No, I mean REALLY understanding

>>  Friday, February 08, 2013

This question has been nagging me for a while: 

Do you have to experience something first hand to really understand the situation?

When I first read about Girl Guiding's new CEO Julie Bentley, I was surprised by the lack of "as a Guide" or "working with the such and such Unit" comments.  I have no doubt at all that she is totally qualified and experienced to be our CEO, the job description is not one for mere mortals, you need true grit and I'm sure she has it.

But this bothers me:

Overall purpose of job:
To work in partnership with the Chief Guide (Chair of trustees) to:
provide vision and leadership for the whole organisation
develop and deliver the overall strategy for the ongoing development and management of Girlguiding UK.

Can a leader really provide a vision that will work and leadership we can follow, if that leader has never experienced what is being lead?

Julie Bentley is visiting units but she isn't doing the week in week out responsibility.  She isn't feeling like she has to climb a mountain each term trying to get Rangers to plan their own meetings and then actually turn up and do what they planned.

She hasn't tried to call a parent in an emergency when the new policy is that you can't hold paper records of  your contact details and your internet connection has died.

Each of these things are minor and surmountable, they are just examples of week to week drag: the same girls, the same cold hall, the same 'more fundraising' for the same issues over and over and over.  Do you need to feel this pain to really appreciate that it is damned hard sometimes?

Can you really empathise, really understand it and create workable policies without ever having experienced it?  Guiding often has 'working parties' and I do believe that the experiences of the Unit Leaders filters through.  Our Chief Guide is a Guider herself, as was our founder.  I really think that it is a unique experience to be a Guider in Charge, to keep turning up to keep on keeping on. Also known to Scout leaders and other voluntary youth workers.

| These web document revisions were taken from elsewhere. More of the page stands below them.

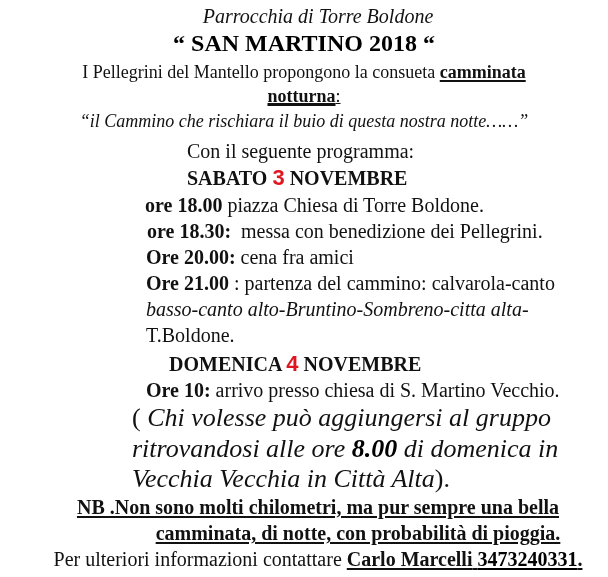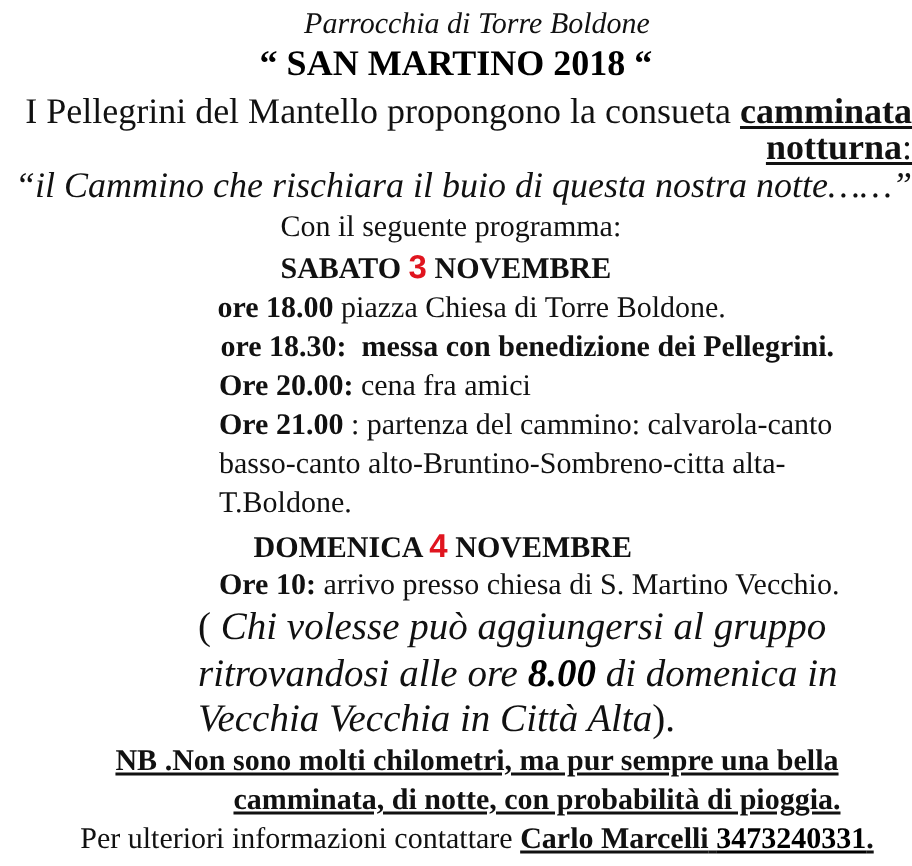"I Pellegrini del Mantello propongono" .f21 { font-size: 24px -> 18px; text-align: right -> none }
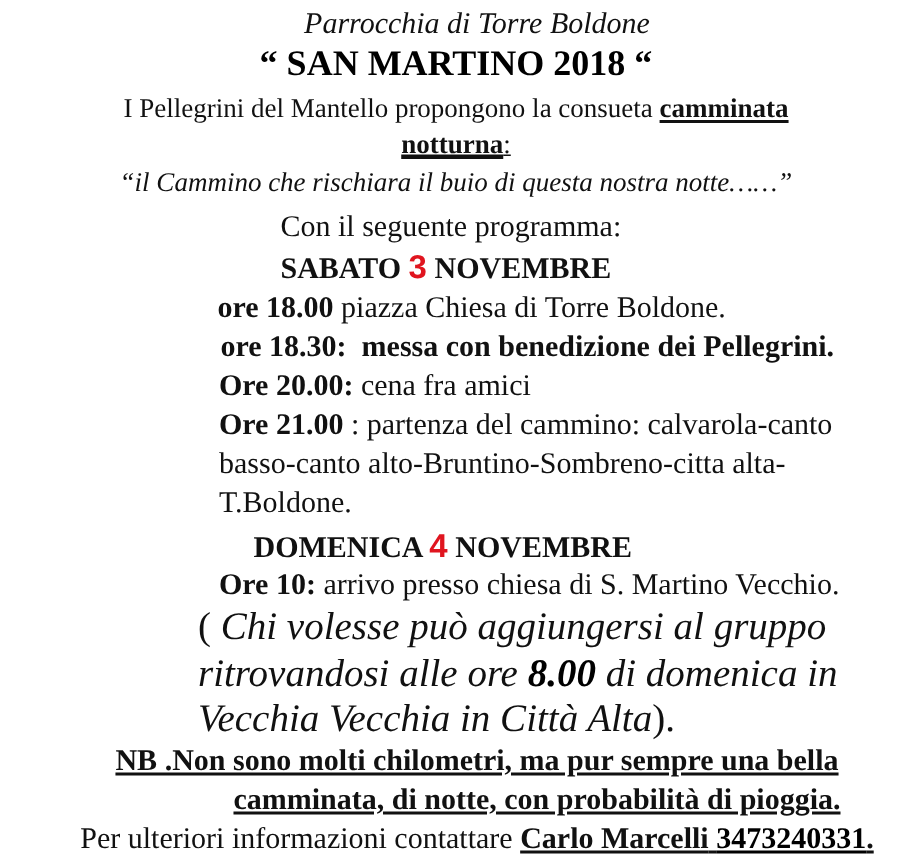"messa con benedizione dei Pellegrini." span { font-weight: bold -> none }
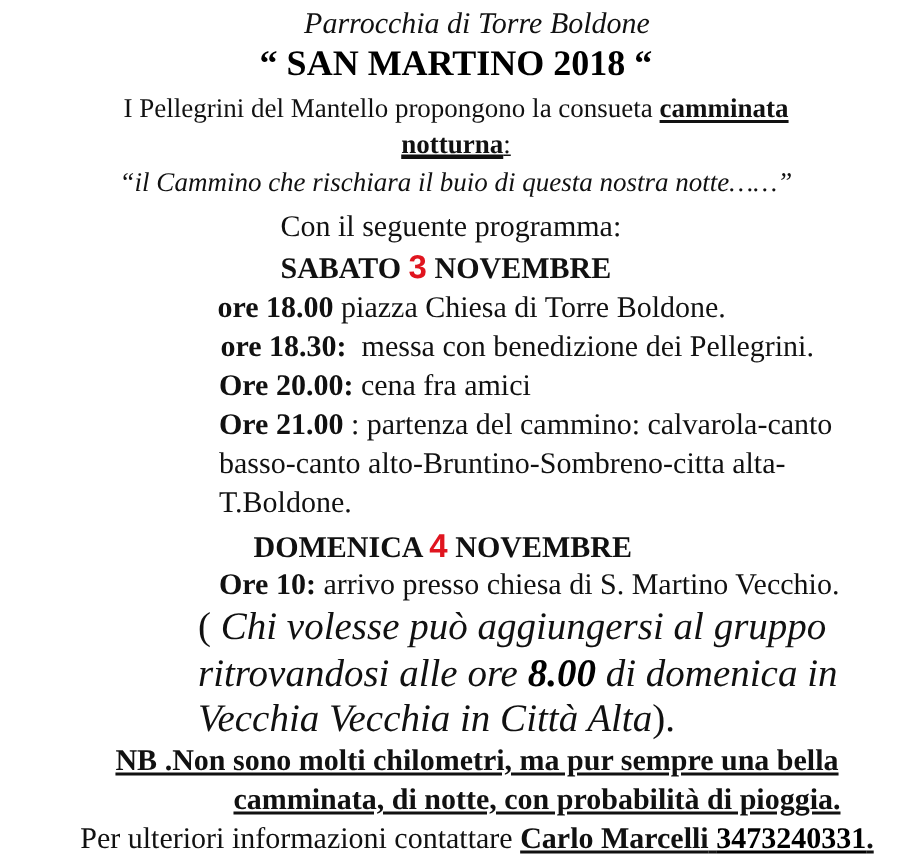"basso-canto alto-Bruntino-Sombreno-citta" div.line { font-style: none -> italic }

Do you need to have experienced that to be able to successfully 'provide vision and leadership for the whole organisation'?

This isn't just about Guiding. What about Government? Should the Secretary of State for Health have any idea about how a hospital runs. Try this for Jeremy Hunt's experience:
 "After university Hunt worked for a short period of time as a management consultant, and then decided to pursue life as an English language teacher in Japan. Whilst living in Japan he became a proficient speaker of the Japanese language and enthusiast of modern Japanese and other east Asian cultures.
On his return to Britain he tried his hand at a number of different entrepreneurial business ventures, including a failed attempt to export marmalade to Japan. Hunt joined Profile PR, a public relations agency specialising in IT which he co-founded with Mike Elms, a childhood friend. With clients such as BT, Bull Integris, and Zetafax Profile did well during the IT boom of the mid-1990s."


I'm not feeling overly confident here about my NHS being in safe hands. 

Does it matter?  I've always felt that success is more about the cognitive intelligence and core ability of a person than of their actual qualifications and indeed, experience. But surely there has to be an element of understanding the nitty gritty to truly lead successfully.

I am a firm believer in 'back to the shop floor' not for one visit, or even multiple visits but for a solid amount of time, in the same place and getting your hands dirty.  In some companies this could be almost impossible as the shop floor varies so widely but for some companies it's not so hard.

And for Girl Guiding it's a bit of a no brainer, you've just got to have the keys to a cold church hall, in your work coat pocket as you battle the traffic so you aren't late, to feel your grumbling tummy whilst you listen to grumbling Rangers and then laugh as they start to tell you a story about their Young Leader night and how much their Brownies loved it.  Perhaps you have a little Brownies looking up at you wide eyed with pride as they have just lit their first ever candle, maybe it's a little bouncy Rainbow so excited just to be there......

....for Girl Guiding it's definitely a no brainer, Julie Bentley needs to run a Guide unit for a solid term.  If she can come out a Guide meeting after a term of  teen hormones, sulking, stooping, chewing Guides with her head still held high....

then  "And—which is more—you’ll be a man, my son!"

Or even better you'll be a Guider, my love.